Top of Given data
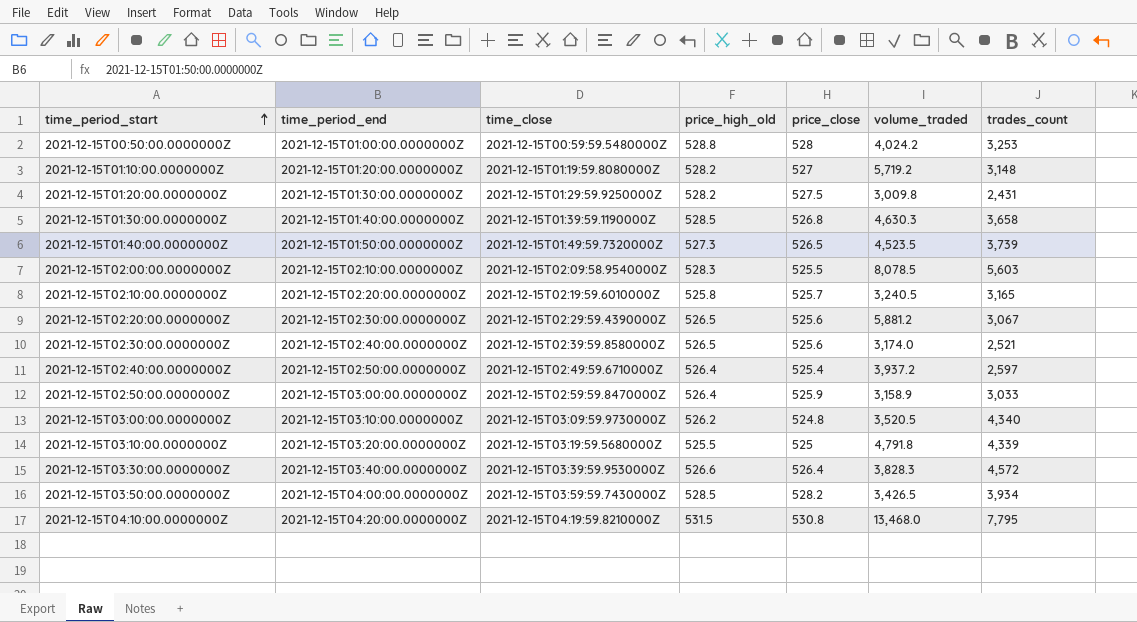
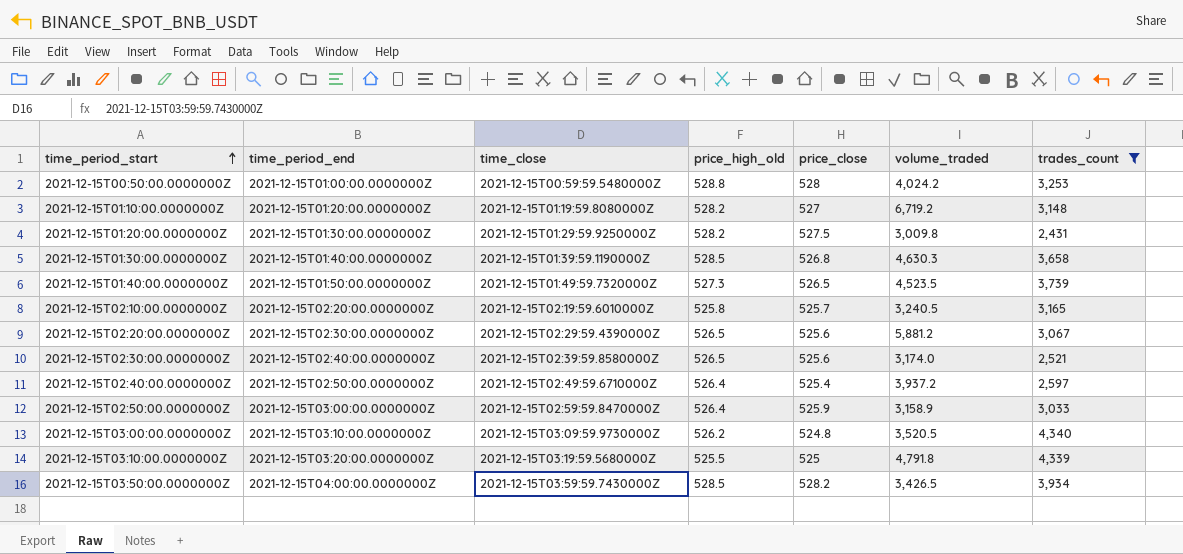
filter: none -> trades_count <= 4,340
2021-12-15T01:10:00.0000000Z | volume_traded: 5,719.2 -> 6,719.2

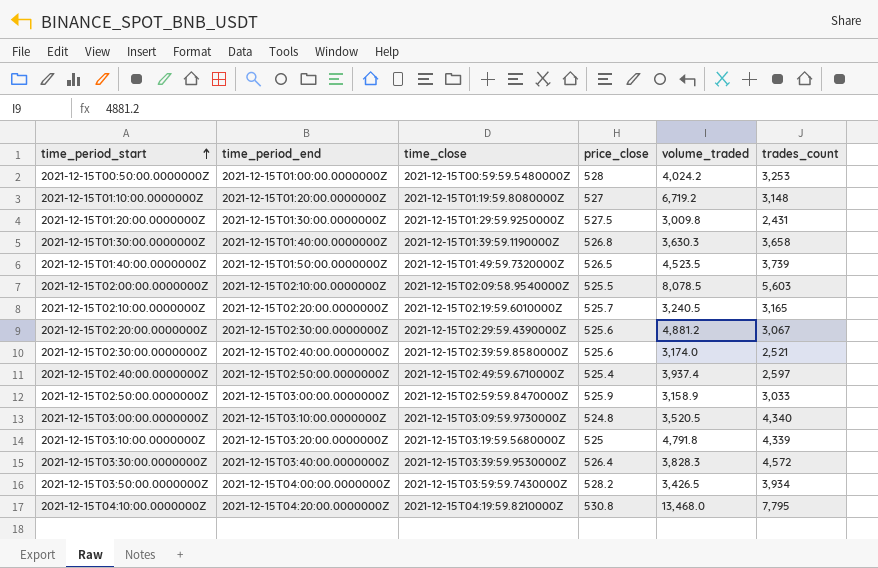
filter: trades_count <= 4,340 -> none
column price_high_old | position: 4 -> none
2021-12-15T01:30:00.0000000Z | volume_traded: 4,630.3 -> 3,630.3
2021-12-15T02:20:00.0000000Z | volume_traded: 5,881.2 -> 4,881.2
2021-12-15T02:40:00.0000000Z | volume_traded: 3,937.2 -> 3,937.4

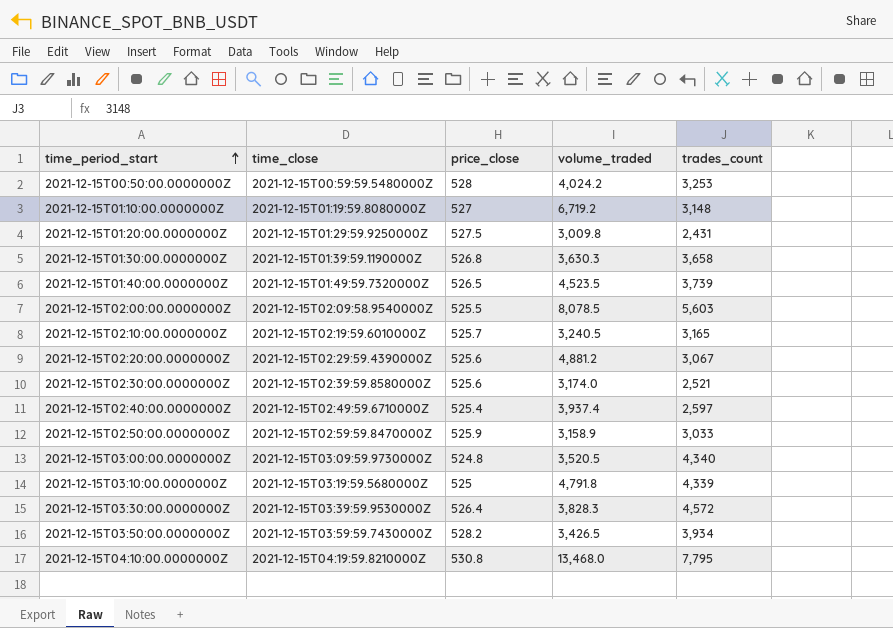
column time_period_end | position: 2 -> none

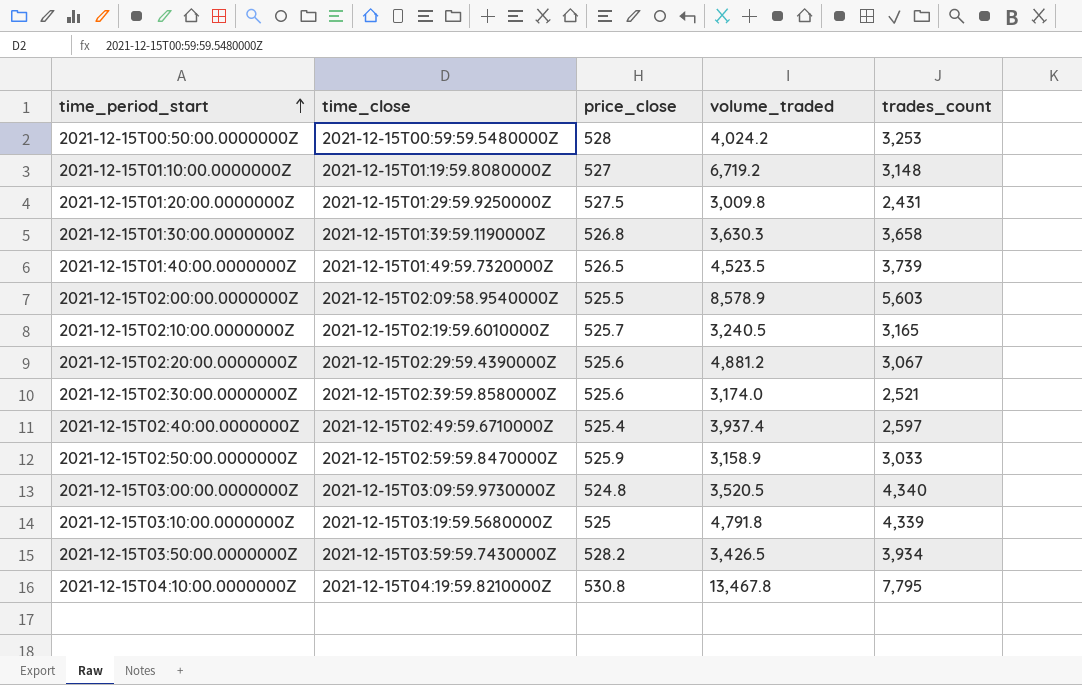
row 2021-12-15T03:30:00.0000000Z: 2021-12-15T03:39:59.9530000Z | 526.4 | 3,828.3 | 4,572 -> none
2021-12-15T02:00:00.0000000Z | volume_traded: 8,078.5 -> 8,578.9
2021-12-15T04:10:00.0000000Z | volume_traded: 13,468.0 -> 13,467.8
Bottom of Given data
> _Activity_:
From the listing above, return every line that contains the word "position".

> _Task output_:
column price_high_old | position: 4 -> none
column time_period_end | position: 2 -> none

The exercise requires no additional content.